Would not invest in company right now. Good company, but very capital intensive & if there is economic slowdown - will not be good for business. Does not own shares. Better options for investors in the markets. 

WAIT

Come off since Covid, but has now had a nice pop. Founder is well respected. Relies on freight and deliveries. In a potentially slowing economy, less volume demand. A recession would definitely impact it, similar to a FDX.

TRADE

Chart indicating strength. Nice break in down trend. Good business to hold. Would advise picking a stock price target to sell or buy. 

BUY ON WEAKNESS

CargoJet boasts a cheaper valuation and has a decent growth profile. Shares have plunged a lot this year.

PAST TOP PICK
(A Top Pick Nov 07/22, Down 27%)

There is little or no risk with solid long-term contracts with large companies like Amazon. It is managing costs well but volumes are weaker. It has good management along with good margins. It trades at 7X EBITDA which is the best price in a long time. He sold it as a tax loss but plans to buy back later in the year.

Unspecified

He likes it and there is an opportunity to start buying it with the pullback. A sustained high energy valuation could be a headwind.

DON'T BUY
Buy for 5 years?

He turns-over stocks 3-6 months.

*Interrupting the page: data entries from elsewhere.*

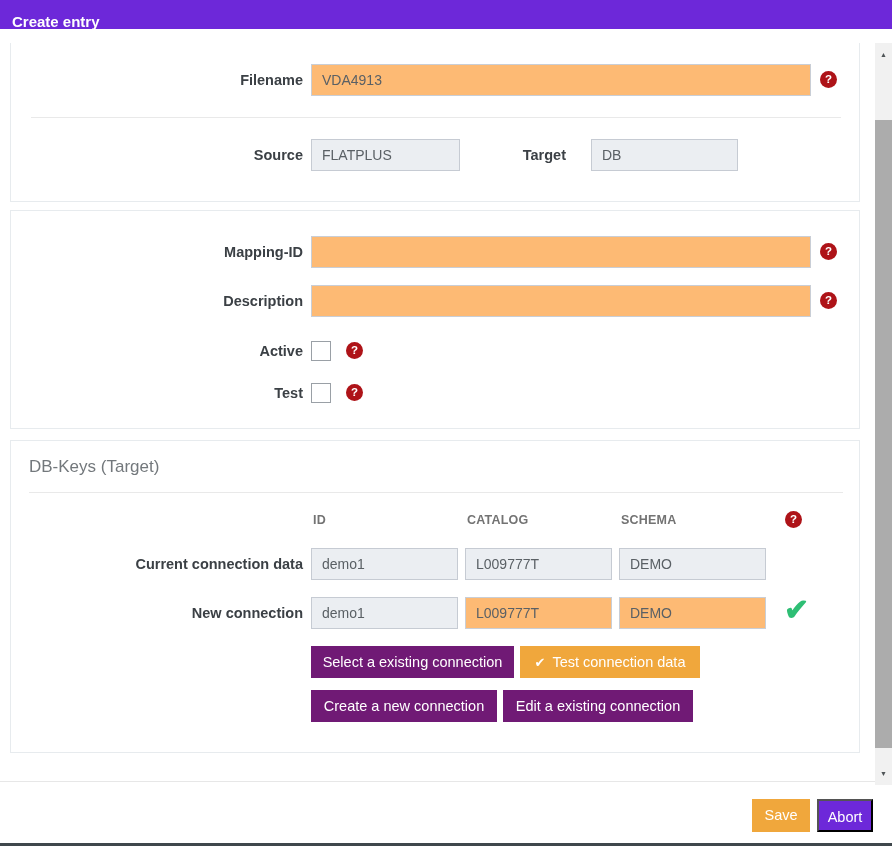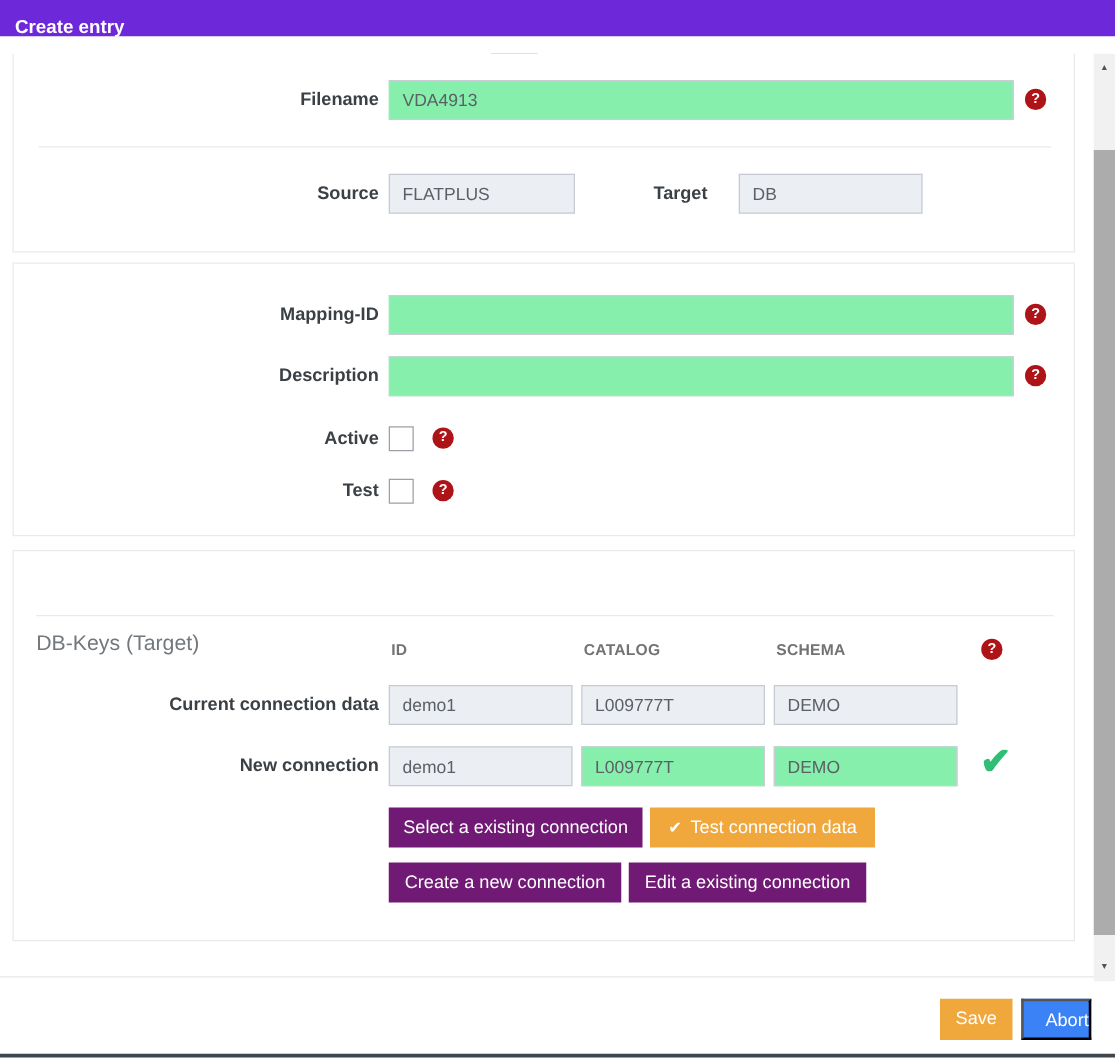"VDA4913" .inp { background: #86efac -> #fdba74 }
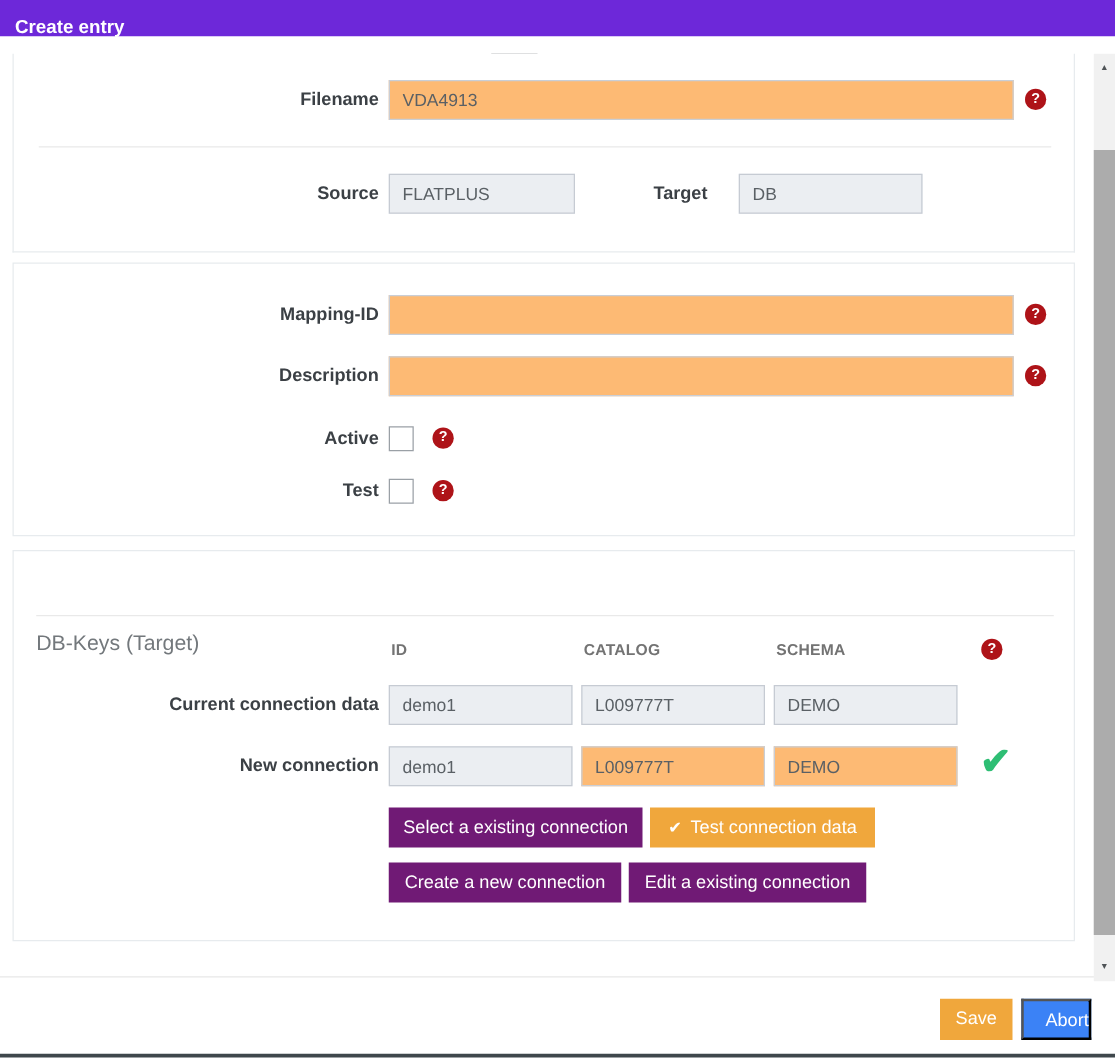"DB-Keys (Target)" div.section-heading { margin-top: 48px -> none }
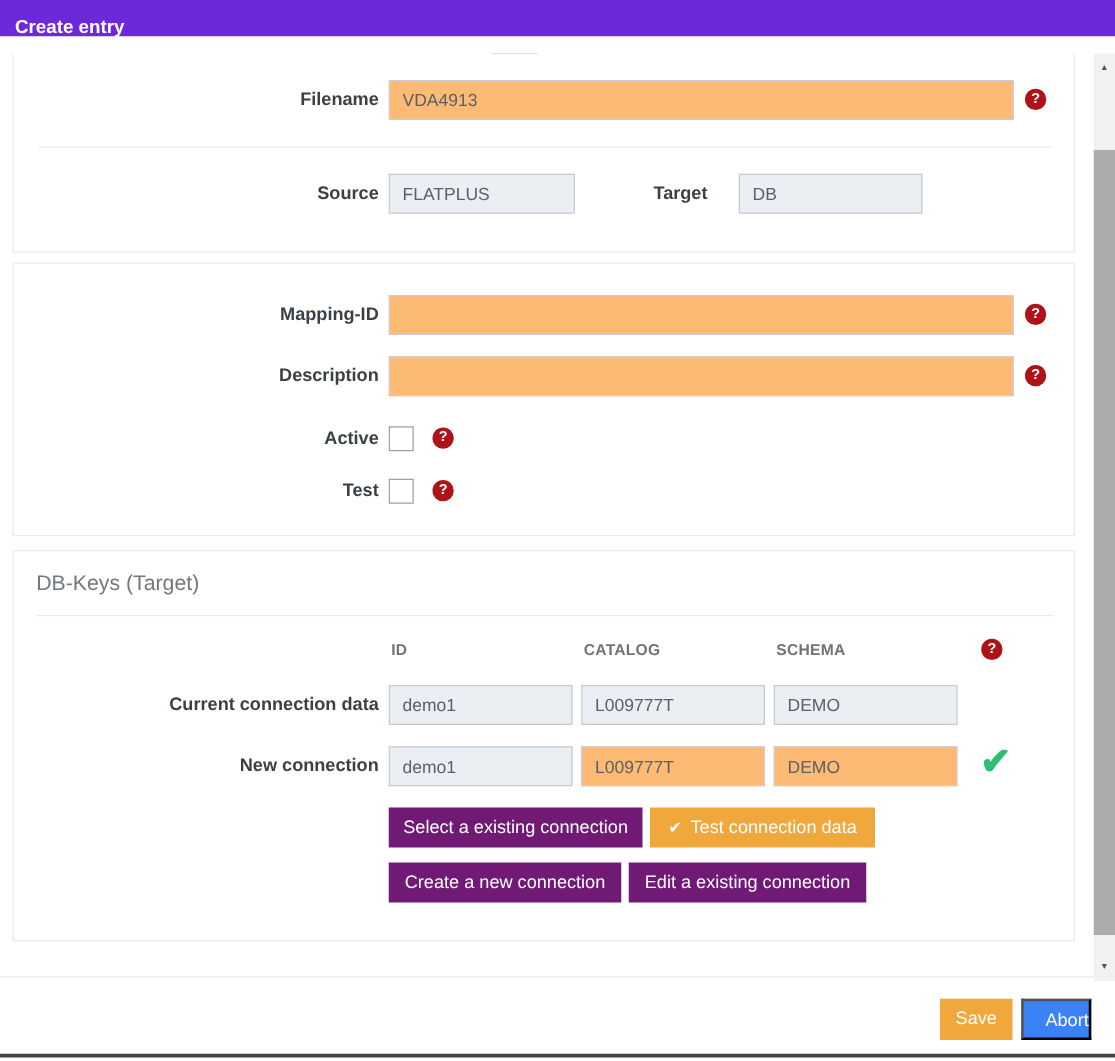"Abort" .btn-abort { background: #3b82f6 -> #6d28d9; text-align: right -> center }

CJT has been in a downtrend since its 2021 peak and doesn't see a change in that. He's waiting for a base, and a base is the time to buy.

PARTIAL BUY

Out of favour right now, lumped in with slowing e-commerce. Monopoly for overnight air cargo delivery. Long-term contracts, and they get paid even if volumes are low. Very good EBITDA margins. At some point it will stabilize, better days ahead. Good time to start buying.

BUY

Fundamentals strong on business despite weak share price.
Good time to invest given low price.
Would be a buy and hold type of investment.
Expecting share price increases going forward.
$100-$110 price target. 

BUY

Valuation low due to recession fears.
Good time to buy.
Company executing well.
Strong management.

WATCH

Terrific company. Will be around for the long haul, and will find a profitable niche. Hard to know how competitive the space will get. When passenger flights aren't full, they pick up cargo capacity, which steals CJT's lunch. He's waiting for an entry point to re-enter.

DON'T BUY

Cargojet did well over the pandemic and generally is doing better than the industry. It is now at 20 X earnings down from 30 X before. However it is facing some headwinds since the passenger airlines are recovering and they carry a lot of cargo as well as passengers,.